Everything finally came together with the new system. Then I went and messed it all up.

The motherboard has a weak Ethernet. It is a 10/100 Ethernet, which is NOT a problem for a management interface. When I upgrade the box to have full redundancy, it will get a dual port fiber card.

What it does mean is that my Wi-Fi to it via a USB dongle is faster than if I were to plug it in.

Once the box was in position, I connected via Wi-Fi and finished configuration. I tested all the connectivity, and it all just worked.

At that point, I told it to join the cluster. It did with pleasure, and brought the cluster to a stop.

Did you catch my mistake? Yeah, I left that dongle in.

At the bottom of the barrel, we have 10base-T. I have some old switches in boxes that might support that. Above that is 100base-T, which is a good management speed. We can move data for upgrades and restores, but not the fastest. Some of my switches and routers do not support 100baseT.

Above that is where we start to get into “real” speeds. Gigabit Ethernet, or GigE. I’ve now moved to the next step, which is ports supporting 10G over fiber or cable, depending on the module I use. The next step-up would be 25Gbit. I’m not ready for that leap of cost.

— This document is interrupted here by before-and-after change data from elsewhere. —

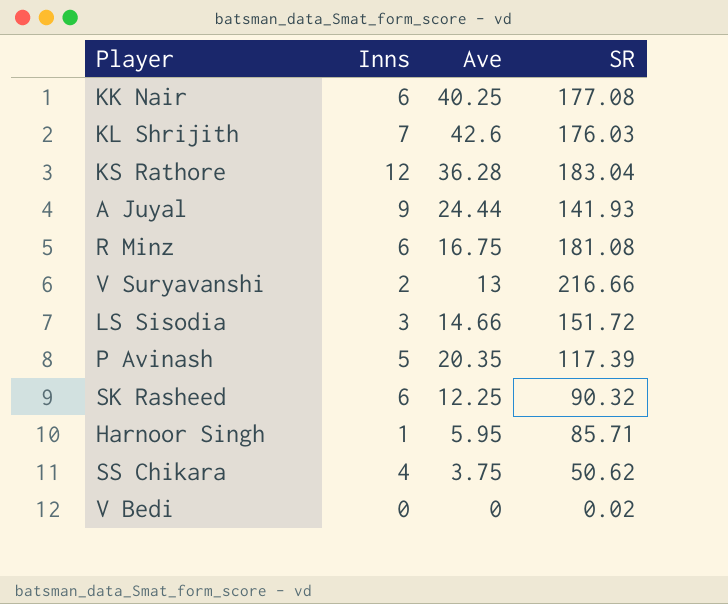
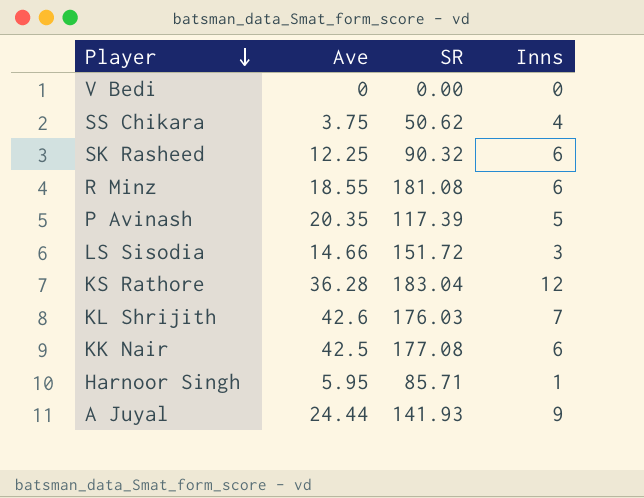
row order: none -> Player descending
column Inns | position: 2 -> 4
row V Suryavanshi: 2 | 13 | 216.66 -> none
V Bedi | SR: 0.02 -> 0.00
R Minz | Ave: 16.75 -> 18.55
KK Nair | Ave: 40.25 -> 42.5

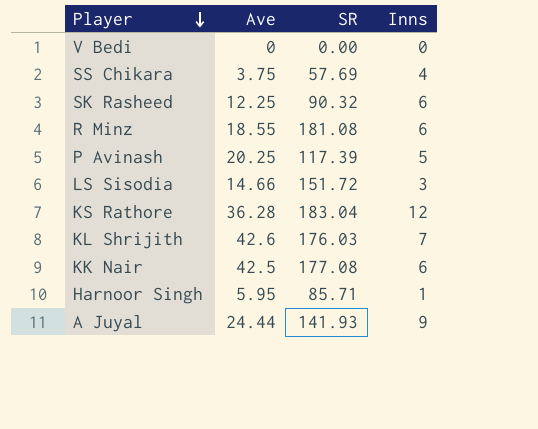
SS Chikara | SR: 50.62 -> 57.69
P Avinash | Ave: 20.35 -> 20.25

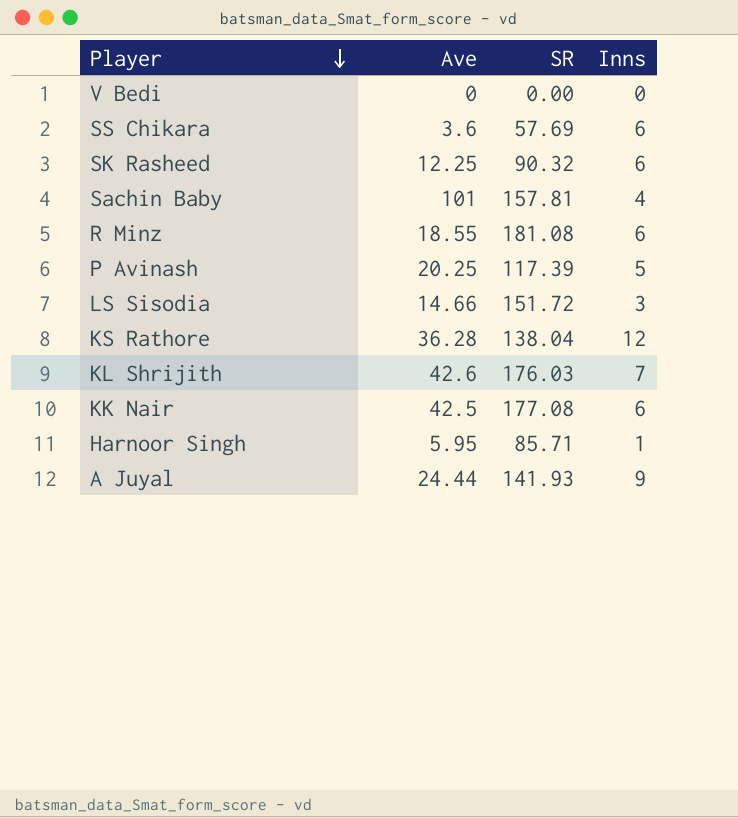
SS Chikara | Ave: 3.75 -> 3.6
SS Chikara | Inns: 4 -> 6
row Sachin Baby: none -> 101 | 157.81 | 4
KS Rathore | SR: 183.04 -> 138.04

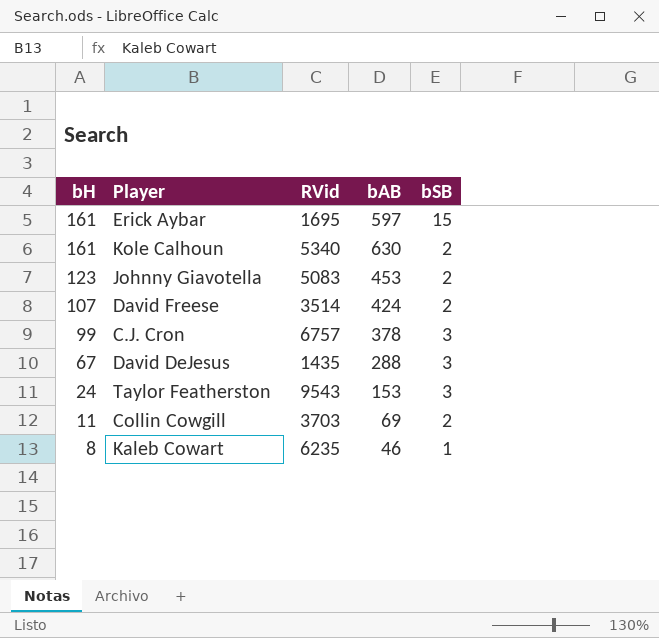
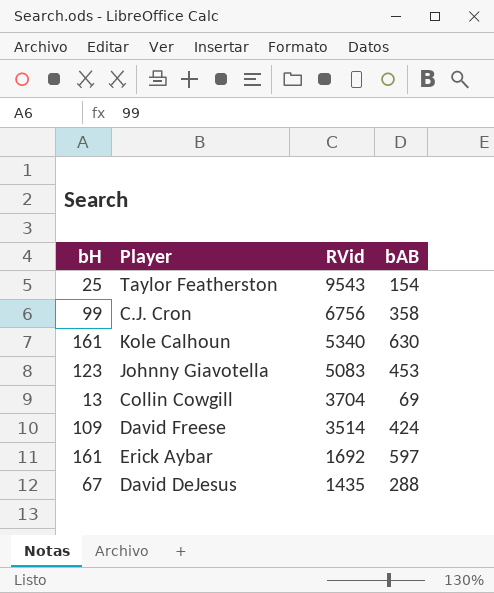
row order: bH descending -> RVid descending
column bSB | position: 5 -> none
row Kaleb Cowart: 8 | 6235 | 46 | 1 -> none
Taylor Featherston | bH: 24 -> 25
Taylor Featherston | bAB: 153 -> 154
C.J. Cron | RVid: 6757 -> 6756
C.J. Cron | bAB: 378 -> 358
Collin Cowgill | bH: 11 -> 13
Collin Cowgill | RVid: 3703 -> 3704
David Freese | bH: 107 -> 109
Erick Aybar | RVid: 1695 -> 1692

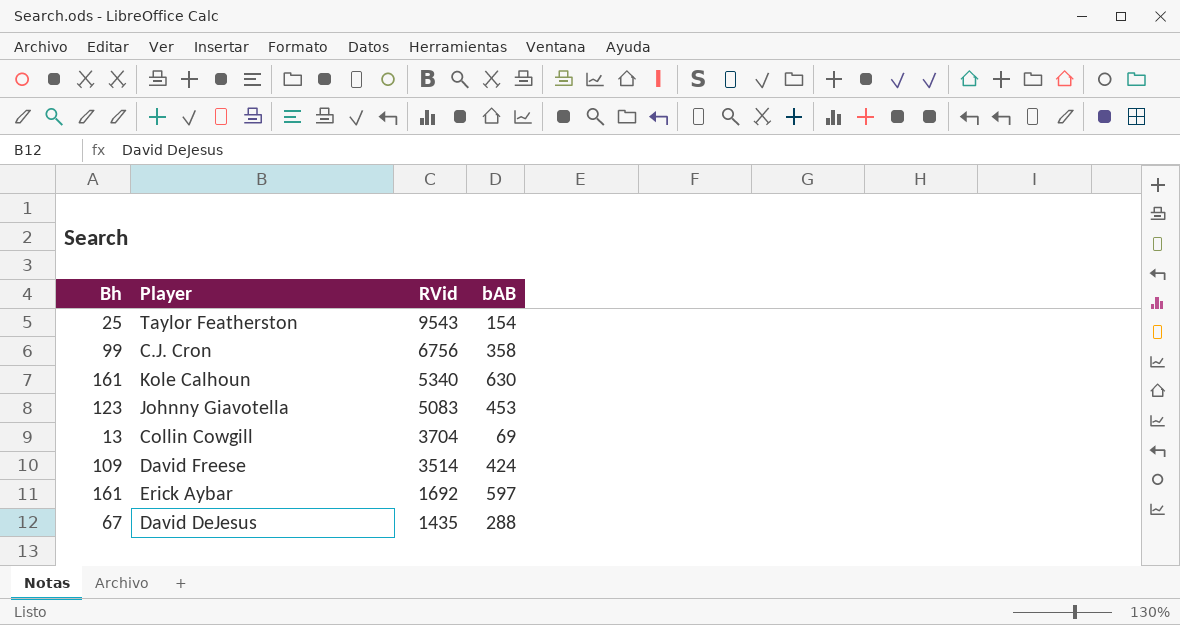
column name: bH -> Bh

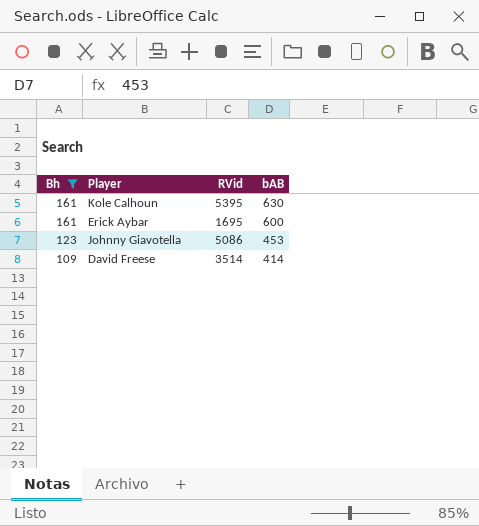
filter: none -> Bh >= 109
row order: RVid descending -> Bh descending
Kole Calhoun | RVid: 5340 -> 5395
Erick Aybar | RVid: 1692 -> 1695
Erick Aybar | bAB: 597 -> 600
Johnny Giavotella | RVid: 5083 -> 5086
David Freese | bAB: 424 -> 414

Wi-Fi sits at around 200Mbit/s. Faster than “fast Ethernet” also known as 100base-T, but not at “real” speeds. Additionally, Wi-Fi is shared space, which means that it doesn’t always give that much.

So what happened? The Ceph(NAS) cluster is configured over an OVN logical network on 10.1.0.0/24. All Ceph nodes live on this network. Clients that consume Ceph services will also attach to this network. No issues.

When you configure an OVN node, you tell the cluster what IP address to use for tunnels back to the new node. All well and good.

The 10G network connection goes to the primary router and from there to the rest of the ceph nodes. One of the subnets holds my work server. My work server provides 20Tb to the ceph cluster.

On that subnet are also the wireless access points.

So the new node correctly sent packets to all the ceph nodes via the 10G interface, EXCEPT for traffic to my work server. Why? Because the 10G had a 1 hop cost, while the Wi-Fi had a 0 hop cost. By routing standards, the 200Mbit Wi-Fi was the closer, faster, connection than the 1 hop 10G connections.

When I found the connection problem and recognized the issue, I unplugged the Wi-Fi dongle from the new node and all my issues cleaned up, almost instantly.